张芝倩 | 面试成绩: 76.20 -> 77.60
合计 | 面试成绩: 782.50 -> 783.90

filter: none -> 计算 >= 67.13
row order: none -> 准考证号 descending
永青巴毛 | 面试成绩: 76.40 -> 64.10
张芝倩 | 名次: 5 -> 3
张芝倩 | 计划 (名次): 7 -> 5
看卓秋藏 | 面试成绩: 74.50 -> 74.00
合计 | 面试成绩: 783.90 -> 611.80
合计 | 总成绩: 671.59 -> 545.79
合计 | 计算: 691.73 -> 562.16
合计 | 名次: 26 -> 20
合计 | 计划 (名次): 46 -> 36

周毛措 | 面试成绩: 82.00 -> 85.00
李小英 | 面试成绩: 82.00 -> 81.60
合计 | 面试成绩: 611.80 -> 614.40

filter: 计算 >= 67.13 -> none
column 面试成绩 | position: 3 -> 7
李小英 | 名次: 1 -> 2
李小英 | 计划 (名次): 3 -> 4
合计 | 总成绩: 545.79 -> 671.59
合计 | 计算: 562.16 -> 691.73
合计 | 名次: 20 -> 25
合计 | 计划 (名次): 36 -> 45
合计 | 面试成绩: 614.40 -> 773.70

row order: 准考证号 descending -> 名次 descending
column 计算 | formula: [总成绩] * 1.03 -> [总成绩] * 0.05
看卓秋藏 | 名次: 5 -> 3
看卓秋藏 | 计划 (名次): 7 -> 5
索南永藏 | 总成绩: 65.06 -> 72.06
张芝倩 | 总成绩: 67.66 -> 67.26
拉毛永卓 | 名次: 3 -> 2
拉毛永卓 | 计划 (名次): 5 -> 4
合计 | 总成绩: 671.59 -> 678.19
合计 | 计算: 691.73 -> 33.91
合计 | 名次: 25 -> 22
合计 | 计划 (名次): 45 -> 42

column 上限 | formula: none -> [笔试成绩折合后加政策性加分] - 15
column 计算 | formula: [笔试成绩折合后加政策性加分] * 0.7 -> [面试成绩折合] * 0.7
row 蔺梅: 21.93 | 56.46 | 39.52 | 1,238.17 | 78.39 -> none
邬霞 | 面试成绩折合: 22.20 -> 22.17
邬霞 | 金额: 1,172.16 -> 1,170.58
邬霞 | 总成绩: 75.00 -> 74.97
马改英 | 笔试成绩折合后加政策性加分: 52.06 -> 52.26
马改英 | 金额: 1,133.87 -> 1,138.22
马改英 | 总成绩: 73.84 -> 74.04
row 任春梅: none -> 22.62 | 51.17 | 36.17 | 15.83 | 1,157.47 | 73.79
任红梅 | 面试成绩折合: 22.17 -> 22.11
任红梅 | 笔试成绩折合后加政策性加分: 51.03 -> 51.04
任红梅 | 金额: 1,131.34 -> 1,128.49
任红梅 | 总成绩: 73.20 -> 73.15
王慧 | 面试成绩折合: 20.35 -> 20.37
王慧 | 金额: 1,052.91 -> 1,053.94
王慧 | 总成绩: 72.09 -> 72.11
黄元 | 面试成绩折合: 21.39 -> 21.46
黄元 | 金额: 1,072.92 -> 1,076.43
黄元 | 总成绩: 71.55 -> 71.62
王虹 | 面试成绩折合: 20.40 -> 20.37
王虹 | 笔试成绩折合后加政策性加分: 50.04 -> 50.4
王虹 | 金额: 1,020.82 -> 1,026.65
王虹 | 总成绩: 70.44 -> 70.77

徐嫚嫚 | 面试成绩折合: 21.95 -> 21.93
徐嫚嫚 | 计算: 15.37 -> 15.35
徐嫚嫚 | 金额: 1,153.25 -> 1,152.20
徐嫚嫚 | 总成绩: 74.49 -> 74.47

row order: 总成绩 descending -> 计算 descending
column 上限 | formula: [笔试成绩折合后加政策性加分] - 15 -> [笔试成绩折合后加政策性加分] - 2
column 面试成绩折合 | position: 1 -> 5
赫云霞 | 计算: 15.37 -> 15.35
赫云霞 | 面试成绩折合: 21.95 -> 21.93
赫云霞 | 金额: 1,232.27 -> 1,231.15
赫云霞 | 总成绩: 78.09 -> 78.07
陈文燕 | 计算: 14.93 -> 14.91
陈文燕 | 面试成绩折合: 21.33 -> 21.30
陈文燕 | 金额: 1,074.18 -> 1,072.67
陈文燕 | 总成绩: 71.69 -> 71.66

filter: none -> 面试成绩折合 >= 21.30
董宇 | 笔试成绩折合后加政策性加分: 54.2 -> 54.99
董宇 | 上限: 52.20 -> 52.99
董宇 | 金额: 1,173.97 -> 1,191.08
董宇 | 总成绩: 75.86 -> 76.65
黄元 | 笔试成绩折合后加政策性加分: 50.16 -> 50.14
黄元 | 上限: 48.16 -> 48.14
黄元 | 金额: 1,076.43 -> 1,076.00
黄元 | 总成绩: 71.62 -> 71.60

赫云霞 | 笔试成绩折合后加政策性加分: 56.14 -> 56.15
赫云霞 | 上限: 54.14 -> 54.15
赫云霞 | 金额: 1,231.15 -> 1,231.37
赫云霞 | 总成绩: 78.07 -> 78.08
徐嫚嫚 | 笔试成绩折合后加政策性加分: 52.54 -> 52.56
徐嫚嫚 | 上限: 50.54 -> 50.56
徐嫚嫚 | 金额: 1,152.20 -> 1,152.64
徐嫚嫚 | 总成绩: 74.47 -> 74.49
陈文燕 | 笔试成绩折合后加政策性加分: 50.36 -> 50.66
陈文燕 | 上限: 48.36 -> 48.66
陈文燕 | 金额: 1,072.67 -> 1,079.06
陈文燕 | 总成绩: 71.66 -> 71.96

********

> [Exercise prompt]:
Repeat the entries above exactly, from the first line through the line containing "合计 | 名次: 25 -> 22".

> [Your response]:
张芝倩 | 面试成绩: 76.20 -> 77.60
合计 | 面试成绩: 782.50 -> 783.90

filter: none -> 计算 >= 67.13
row order: none -> 准考证号 descending
永青巴毛 | 面试成绩: 76.40 -> 64.10
张芝倩 | 名次: 5 -> 3
张芝倩 | 计划 (名次): 7 -> 5
看卓秋藏 | 面试成绩: 74.50 -> 74.00
合计 | 面试成绩: 783.90 -> 611.80
合计 | 总成绩: 671.59 -> 545.79
合计 | 计算: 691.73 -> 562.16
合计 | 名次: 26 -> 20
合计 | 计划 (名次): 46 -> 36

周毛措 | 面试成绩: 82.00 -> 85.00
李小英 | 面试成绩: 82.00 -> 81.60
合计 | 面试成绩: 611.80 -> 614.40

filter: 计算 >= 67.13 -> none
column 面试成绩 | position: 3 -> 7
李小英 | 名次: 1 -> 2
李小英 | 计划 (名次): 3 -> 4
合计 | 总成绩: 545.79 -> 671.59
合计 | 计算: 562.16 -> 691.73
合计 | 名次: 20 -> 25
合计 | 计划 (名次): 36 -> 45
合计 | 面试成绩: 614.40 -> 773.70

row order: 准考证号 descending -> 名次 descending
column 计算 | formula: [总成绩] * 1.03 -> [总成绩] * 0.05
看卓秋藏 | 名次: 5 -> 3
看卓秋藏 | 计划 (名次): 7 -> 5
索南永藏 | 总成绩: 65.06 -> 72.06
张芝倩 | 总成绩: 67.66 -> 67.26
拉毛永卓 | 名次: 3 -> 2
拉毛永卓 | 计划 (名次): 5 -> 4
合计 | 总成绩: 671.59 -> 678.19
合计 | 计算: 691.73 -> 33.91
合计 | 名次: 25 -> 22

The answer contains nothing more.